Most of the Celtic knots on this website are based on a square grid. The historic examples seem to prefer this, and I'm not surprised. It is quite easy to draw a square grid by eye, but other angles are far harder. Computers prefer square grids as well!
However, it is possible to have an under-and-over pattern based on a triangular grid (see right).
The first problem is that the three different lines meet at a point. How do we decide which line goes over or under which? What you need to do is to shift one of the set of lines, so you only have a pair of lines at each junction.
First, delete the horizontal lines.
Double these up to produce the strands.
Now put the horizontal lines back, shifting them up a little, and making the under-and-overs.

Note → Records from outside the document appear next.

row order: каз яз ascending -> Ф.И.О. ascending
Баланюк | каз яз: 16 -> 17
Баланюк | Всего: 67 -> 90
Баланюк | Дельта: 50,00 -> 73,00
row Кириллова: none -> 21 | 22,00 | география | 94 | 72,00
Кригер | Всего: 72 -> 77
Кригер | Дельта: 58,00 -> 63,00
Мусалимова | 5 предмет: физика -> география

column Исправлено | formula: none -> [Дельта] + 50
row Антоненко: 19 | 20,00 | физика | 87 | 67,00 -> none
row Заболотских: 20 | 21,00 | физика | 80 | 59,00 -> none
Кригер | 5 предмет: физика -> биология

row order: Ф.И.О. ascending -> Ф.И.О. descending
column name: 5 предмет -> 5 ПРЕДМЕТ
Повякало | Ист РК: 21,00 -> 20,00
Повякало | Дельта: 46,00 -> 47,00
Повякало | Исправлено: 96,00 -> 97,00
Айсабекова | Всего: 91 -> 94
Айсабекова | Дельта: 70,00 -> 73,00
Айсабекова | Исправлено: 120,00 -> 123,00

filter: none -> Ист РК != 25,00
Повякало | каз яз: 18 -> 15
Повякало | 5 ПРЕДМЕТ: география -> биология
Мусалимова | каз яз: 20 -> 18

To finish the knot, tidy up the edges, and colour it in. Here I have removed the background as well.
One property of this type of grid is that it looks quite different if you turn it.
The previous example was a loose knot. You can tighten the knot a lot more, as in this example. On the left, I show how you can just colour in the grid to make the strands. On the right, I've removed the surplus grid lines and removed the background. I've made the different orientations as different colours, so I couldn't tidy up the edges.

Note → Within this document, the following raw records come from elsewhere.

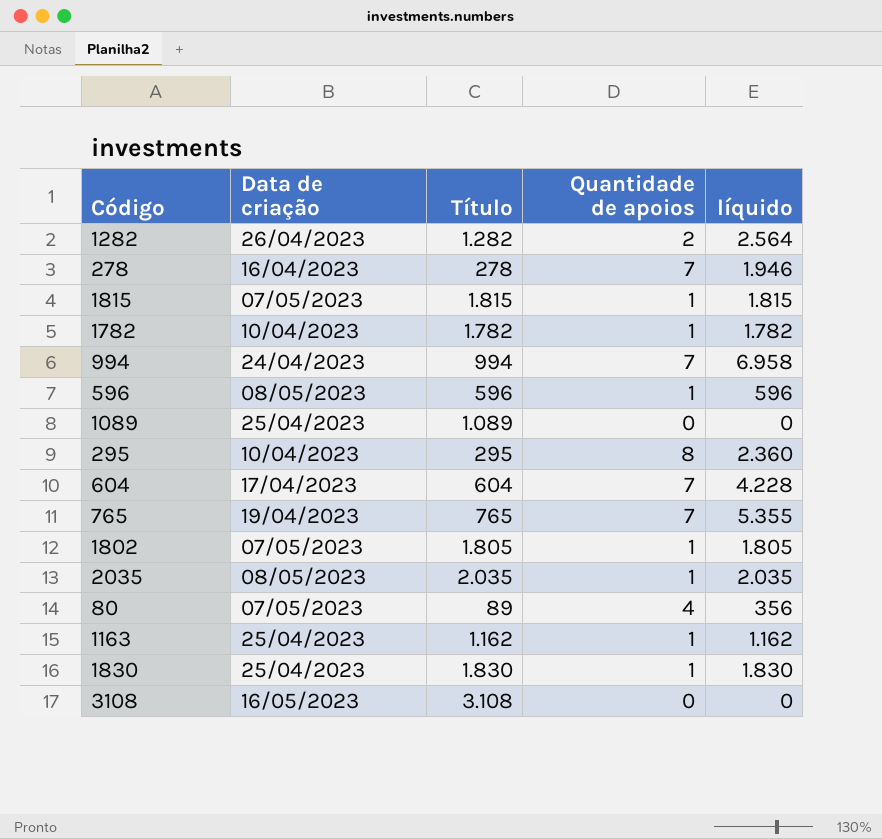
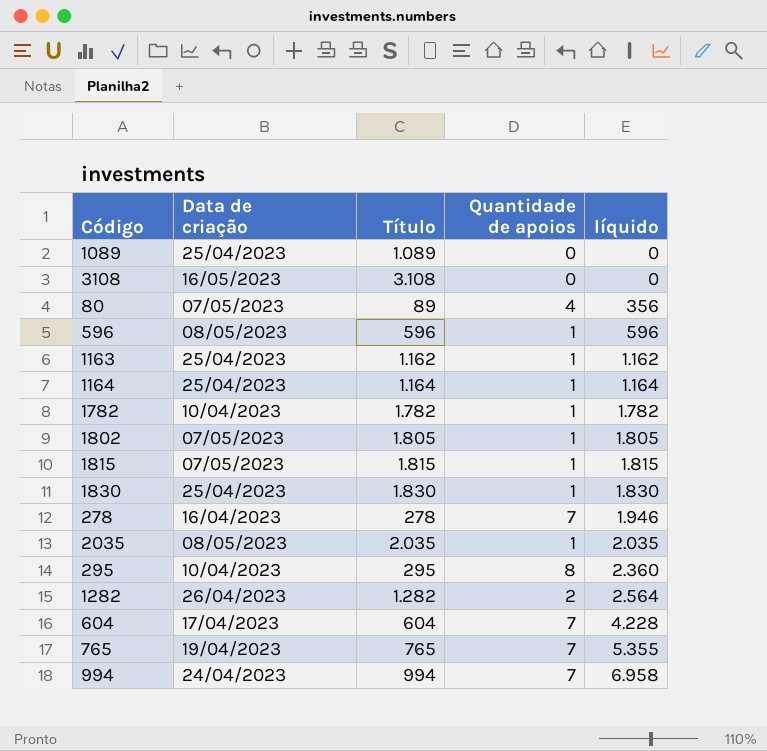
row order: none -> líquido ascending
row 1164: none -> 25/04/2023 | 1.164 | 1 | 1.164

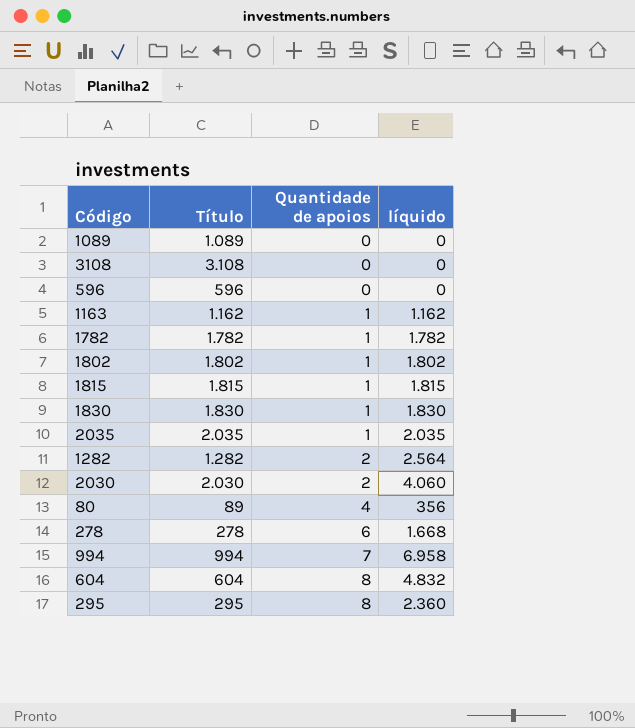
row order: líquido ascending -> Quantidade de apoios ascending
column Data de criação | position: 2 -> none
row 1164: 25/04/2023 | 1.164 | 1 | 1.164 -> none
row 765: 19/04/2023 | 765 | 7 | 5.355 -> none
596 | Quantidade de apoios: 1 -> 0
596 | líquido: 596 -> 0
1802 | Título: 1.805 -> 1.802
1802 | líquido: 1.805 -> 1.802
row 2030: none -> 2.030 | 2 | 4.060
278 | Quantidade de apoios: 7 -> 6
278 | líquido: 1.946 -> 1.668
604 | Quantidade de apoios: 7 -> 8
604 | líquido: 4.228 -> 4.832

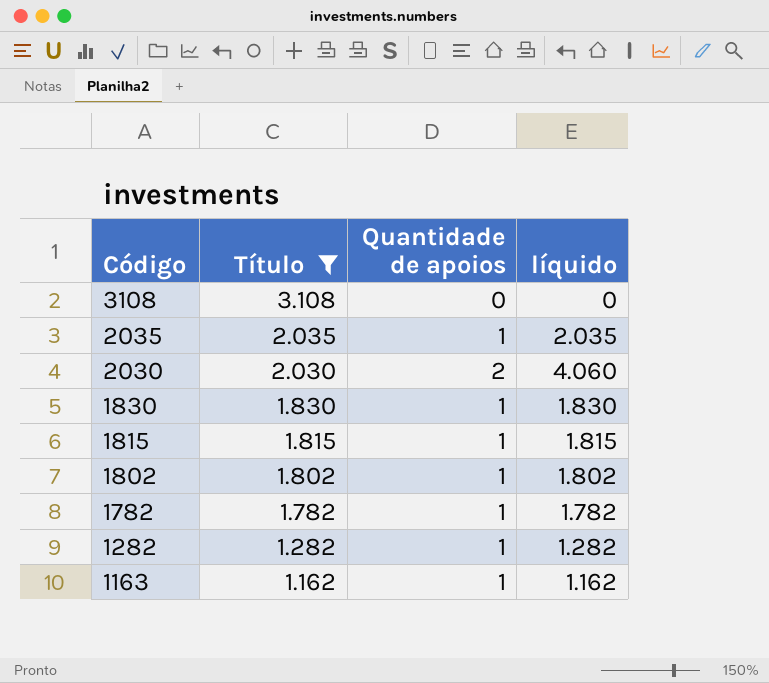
filter: none -> Título >= 1.162
row order: Quantidade de apoios ascending -> Código descending
1282 | Quantidade de apoios: 2 -> 1
1282 | líquido: 2.564 -> 1.282

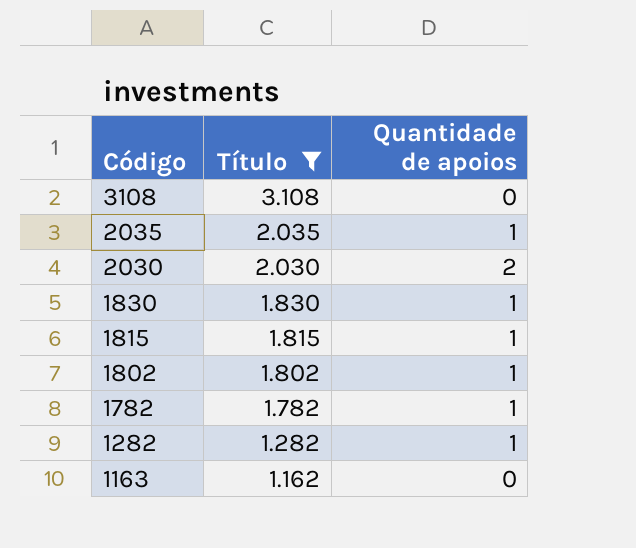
column líquido | formula: [Título] * [Quantidade de apoios] -> none
1163 | Quantidade de apoios: 1 -> 0

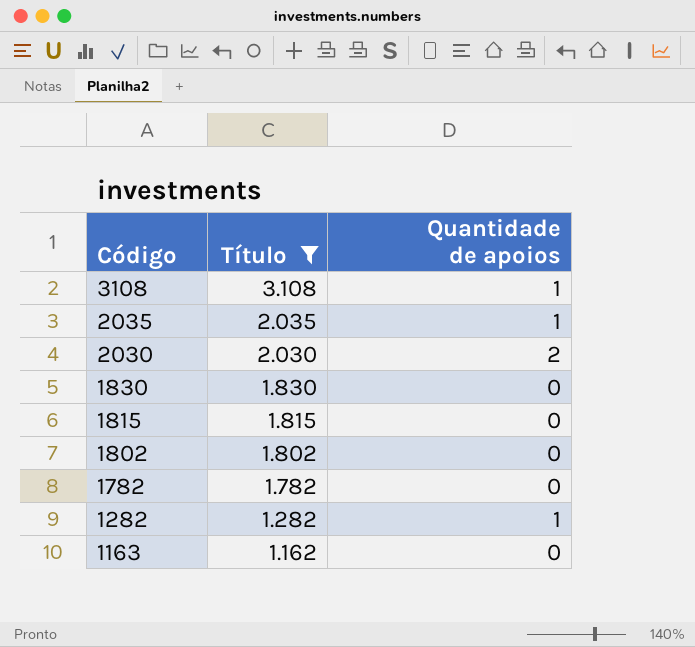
3108 | Quantidade de apoios: 0 -> 1
1830 | Quantidade de apoios: 1 -> 0
1815 | Quantidade de apoios: 1 -> 0
1802 | Quantidade de apoios: 1 -> 0
1782 | Quantidade de apoios: 1 -> 0

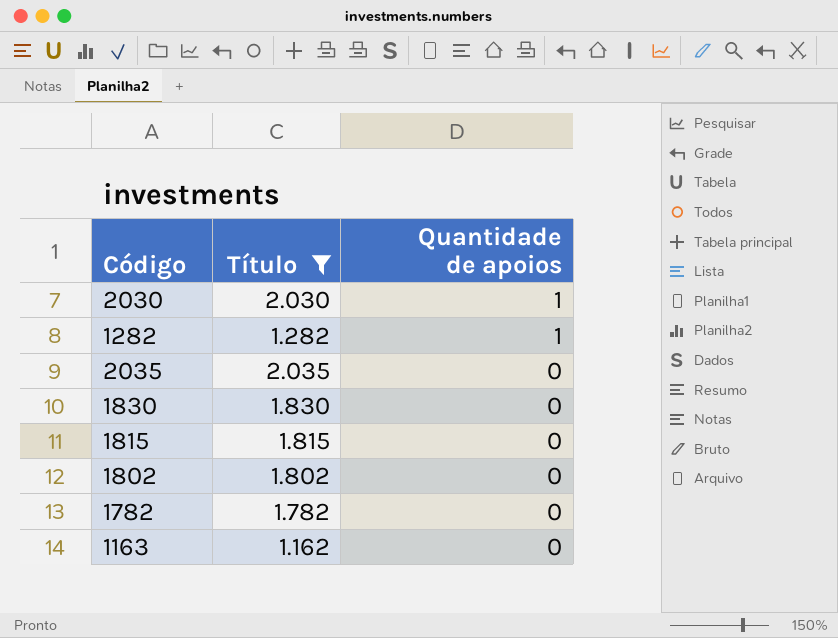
row order: Código descending -> Quantidade de apoios descending
row 3108: 3.108 | 1 -> none
2030 | Quantidade de apoios: 2 -> 1
2035 | Quantidade de apoios: 1 -> 0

This does high-light another disadvantage of this grid. There are large gaps between the strands, even with a tight knot.
Most regular tessellations apart from squares and triangles have an odd number of numbers at each junction, which makes it impossible to make into a celtic knot. However, there is a tessellation of squares, hexagons and triangles. Here there are four lines at each junction, unlike the triangles above, so it is easier to make a knot from it. It ends up an interlocking dodecagons!